Three Philly Startups Raise a Combined $8 Million
The Philadelphia tech scene has been on fire recently, with three startups announcing that they’ve raised a combined $8 million in investment capital. Here’s a look at each of them:
Guru: $2.7 Million
Rick Nucci is no stranger to the startup world. Not only is he the co-founder of Boomi — which was bought by Dell in 2010 — he’s also the president of Philly Startup Leaders, an organization that holds meetups, tech events and keeps the community connected.
Nucci’s newest venture is Guru, a service that helps businesses simplify internal knowledge sharing. Take a corporate sales team for example. They’ll likely need fast, expert-verified answers on the fly (like during sales calls) and detailed product knowledge that isn’t easy to find (without taking a while to look up or bothering someone who knows.) So Guru makes all the info easily available and makes sure it’s frequently verified by the experts.
The business model was impressive enough to secure a $2.7 million investment round led by FirstMark Capital, Salesforce Ventures and MSD Capital (led by Michael Dell.) Guru actually secured the funding in 2013 but kept it quiet until now when it formally launched the company. So far, it’s got 200 companies using the product, 11 employees and has gone through half of its investment cash. Nucci and founder Mitchell Stewart are still majority owners, although Nucci wouldn’t disclose specifics on the ownership structure.
The plan is to expand its team over the next six to nine months, hiring people in sales, marketing and customer experience — and grow its customer base into the thousands.
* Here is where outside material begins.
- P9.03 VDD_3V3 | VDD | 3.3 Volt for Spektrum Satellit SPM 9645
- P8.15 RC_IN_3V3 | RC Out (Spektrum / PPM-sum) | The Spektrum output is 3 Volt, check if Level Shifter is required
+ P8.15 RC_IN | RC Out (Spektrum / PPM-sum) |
Nucci and Stewart leveraged their networks to gain their first clients, and leveraged their knowledge of Philly’s growing tech ecosystem to find talent.
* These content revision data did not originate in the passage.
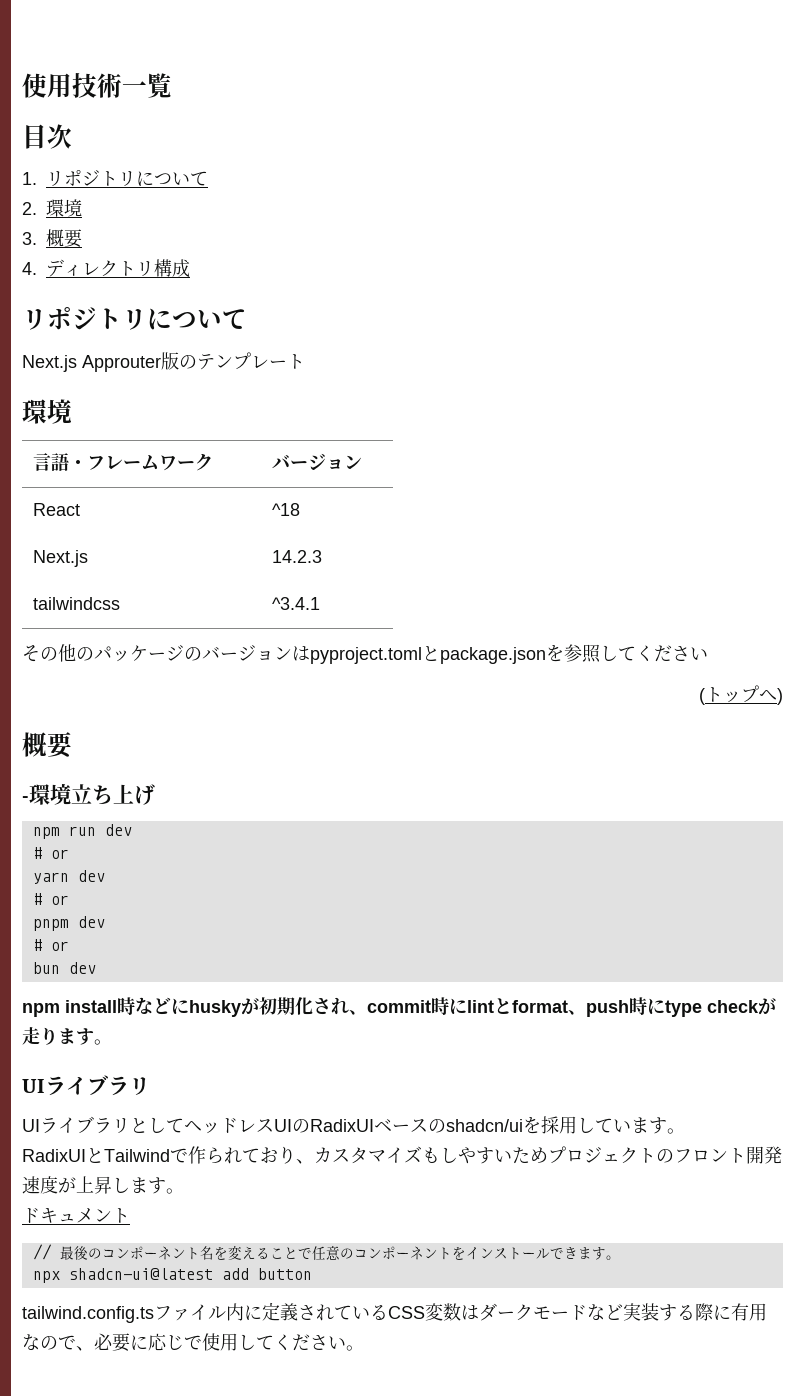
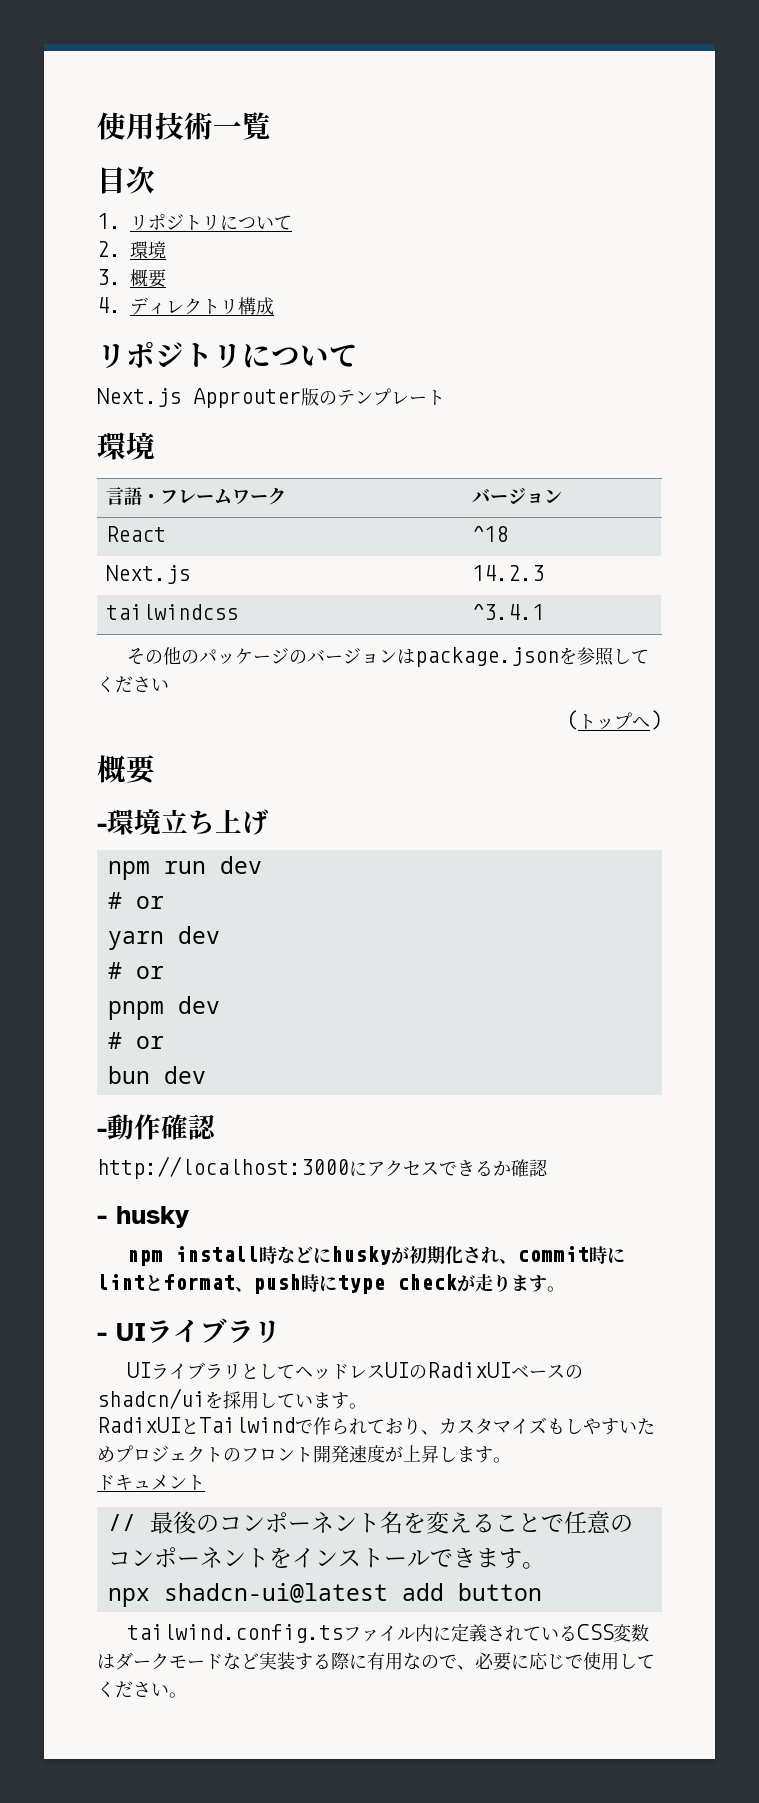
- その他のパッケージのバージョンはpyproject.tomlとpackage.jsonを参照してください
+ その他のパッケージのバージョンはpackage.jsonを参照してください
+ -動作確認
+ http://localhost:3000にアクセスできるか確認
+ - husky
  npm install時などにhuskyが初期化され、commit時にlintとformat、push時にtype checkが走ります。
- UIライブラリ
+ - UIライブラリ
“People say it’s hard to find good talent in Philly for tech startups. That’s just not true. We built a really good team really quickly,” he said. “People genuinely like to work and live in this city, that makes this an attractive place where you don’t need to raise as much capital to run a tech startup.”
PeopleLinx: $3.5 Million
PeopleLinx is a Center City-based company that provides social sales software tools to create more touch points between sales teams and their clients. It counts Prudential, Comcast Business and the even the NBA’s Sacramento Kings as customers.
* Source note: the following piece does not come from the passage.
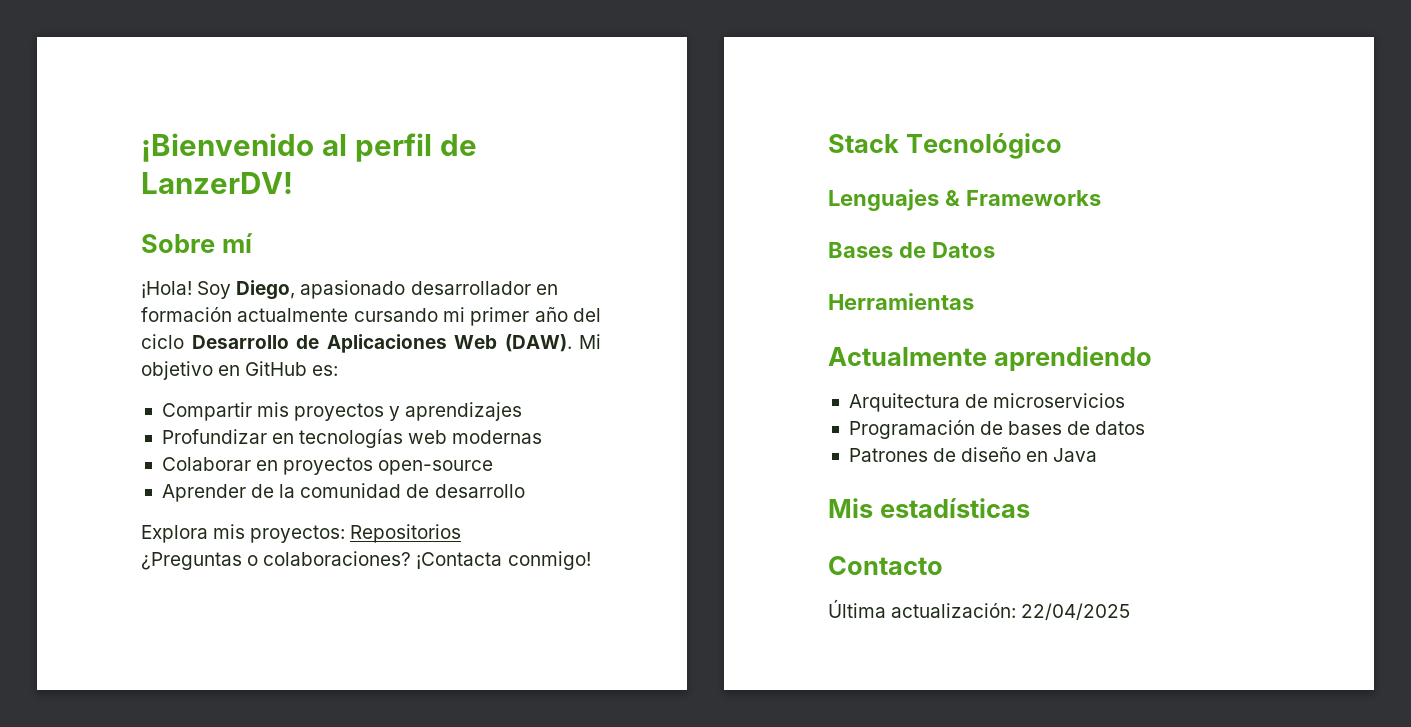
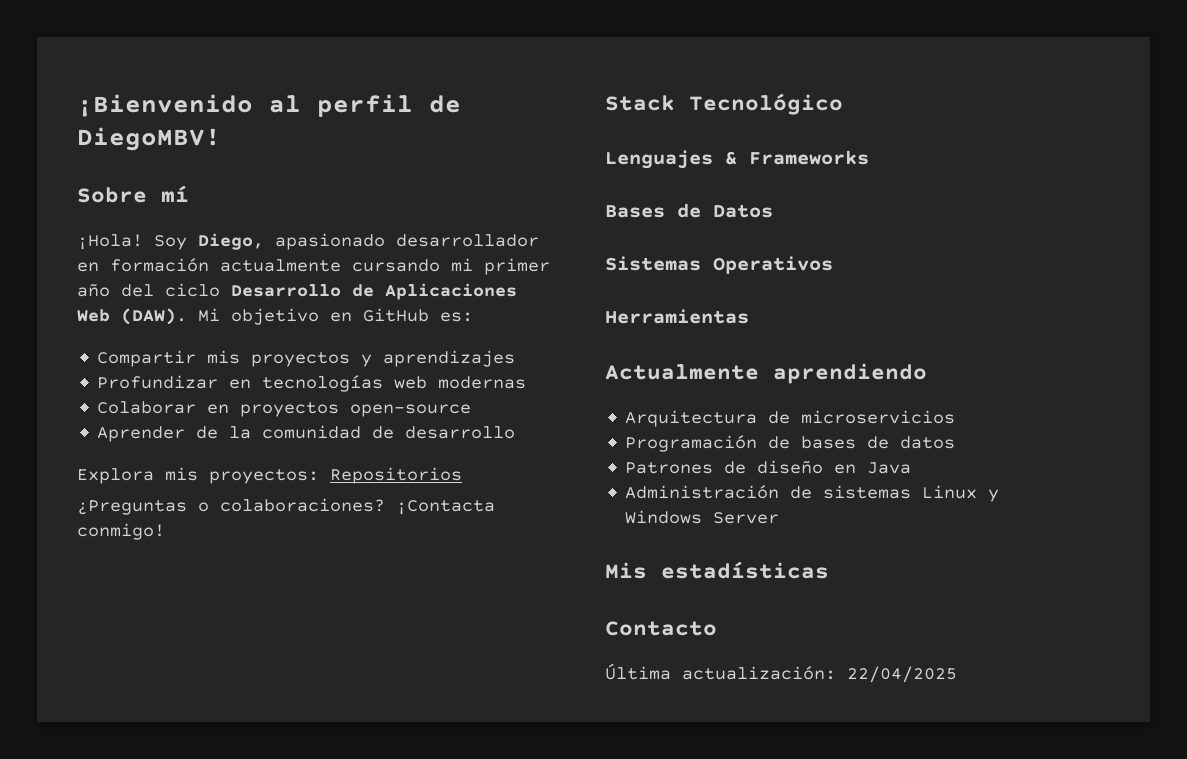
- ¡Bienvenido al perfil de LanzerDV!
+ ¡Bienvenido al perfil de DiegoMBV!
+ Sistemas Operativos
+ Administración de sistemas Linux y Windows Server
The company just secured $3.5 million in funding from Osage Venture Partners, Mission OG and Greycroft Partners. (The company declined to disclose how the equity has been divided up.)
The new funding will go toward developing PeopleLinx 4, a new upgrade that guides sales professionals through using social media and other channels to engage their buyers, prompting them to do certain things — like favoriting a client’s tweet or emailing a news article with a note.
“A lot of sales people don’t really understand the new world of engaging buyers, etiquette and ethics,” said Michael Idinopulos, chief marketing officer. “Even sales people who do understand it need to be reminded because they’ve got a lot of balls in the air. This helps the sales people stay on top of it all.”
The funding will also go toward raising employee headcount from 25 to the 30s by early next year.
ApprenNet: $1.8 Million
Back in May, ApprenNet made headlines for a very tragic reason. It lost CEO Rachel Jacobs in the Amtrak train derailment in Philadelphia. But the company has picked up the pieces, merged with Handsfree Learning of San Francisco and named Handsfree co-founder Paul Freedman CEO. (The deal was in the works long before Jacobs’s death.)
On Tuesday, the company announced that it raised $1.8 million in a seed round with investments from 1776 Seed Fund, University of Virginia’s Jefferson Education Fund, PENN’s Design Studio and others.
ApprenNet has as cloud-based online soft-skills development platform used by people in the industries like teaching, hospitality and health care. It’s currently used by 50 of the country’s largest pharmacies, retailers and colleges, the company says.
The 16-employee ApprenNet plans on doubling its headcount in the next year, particularly in the areas of product development and customer outreach.
Although it merged, don’t expect to see the company flee to the West Coast anytime soon, said COO Emily Foote. She noted that “we’re very committed” to staying in Philly.
“By expanding our team, we’ll be able to meet demand from prospective clients faster, and we’ll be spending more time getting the word out about how we can help both universities and employers,” said Foote. “We’re excited to grow.”